Exercise goal ▸
Omit the images and output every line of the data below exactly.

#### Listed entries ####

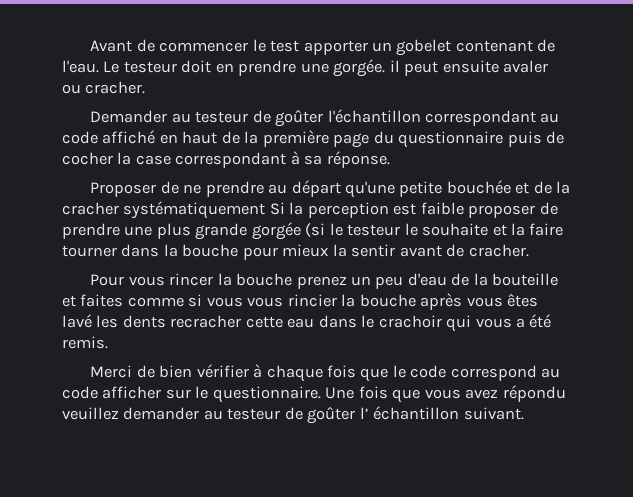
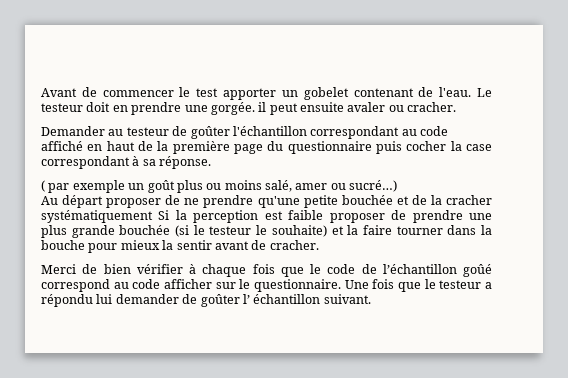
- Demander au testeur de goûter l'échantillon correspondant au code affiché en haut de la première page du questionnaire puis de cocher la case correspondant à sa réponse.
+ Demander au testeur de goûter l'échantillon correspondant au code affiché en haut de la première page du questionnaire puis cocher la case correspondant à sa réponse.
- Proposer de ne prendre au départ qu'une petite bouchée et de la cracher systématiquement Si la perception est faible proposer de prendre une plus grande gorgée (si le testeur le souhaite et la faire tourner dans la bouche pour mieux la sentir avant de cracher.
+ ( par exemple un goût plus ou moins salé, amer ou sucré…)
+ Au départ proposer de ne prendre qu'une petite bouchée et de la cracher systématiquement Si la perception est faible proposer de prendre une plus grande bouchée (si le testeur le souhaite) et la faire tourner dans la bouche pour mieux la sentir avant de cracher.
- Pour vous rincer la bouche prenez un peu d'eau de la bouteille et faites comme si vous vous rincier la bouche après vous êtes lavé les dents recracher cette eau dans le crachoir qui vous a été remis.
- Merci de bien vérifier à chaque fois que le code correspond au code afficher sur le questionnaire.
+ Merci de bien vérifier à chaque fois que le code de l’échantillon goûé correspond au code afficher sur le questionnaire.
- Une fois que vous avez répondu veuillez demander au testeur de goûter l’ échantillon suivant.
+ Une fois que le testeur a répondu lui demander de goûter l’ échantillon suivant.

####

Solution to this problem ▸
- Demander au testeur de goûter l'échantillon correspondant au code affiché en haut de la première page du questionnaire puis de cocher la case correspondant à sa réponse.
+ Demander au testeur de goûter l'échantillon correspondant au code affiché en haut de la première page du questionnaire puis cocher la case correspondant à sa réponse.
- Proposer de ne prendre au départ qu'une petite bouchée et de la cracher systématiquement Si la perception est faible proposer de prendre une plus grande gorgée (si le testeur le souhaite et la faire tourner dans la bouche pour mieux la sentir avant de cracher.
+ ( par exemple un goût plus ou moins salé, amer ou sucré…)
+ Au départ proposer de ne prendre qu'une petite bouchée et de la cracher systématiquement Si la perception est faible proposer de prendre une plus grande bouchée (si le testeur le souhaite) et la faire tourner dans la bouche pour mieux la sentir avant de cracher.
- Pour vous rincer la bouche prenez un peu d'eau de la bouteille et faites comme si vous vous rincier la bouche après vous êtes lavé les dents recracher cette eau dans le crachoir qui vous a été remis.
- Merci de bien vérifier à chaque fois que le code correspond au code afficher sur le questionnaire.
+ Merci de bien vérifier à chaque fois que le code de l’échantillon goûé correspond au code afficher sur le questionnaire.
- Une fois que vous avez répondu veuillez demander au testeur de goûter l’ échantillon suivant.
+ Une fois que le testeur a répondu lui demander de goûter l’ échantillon suivant.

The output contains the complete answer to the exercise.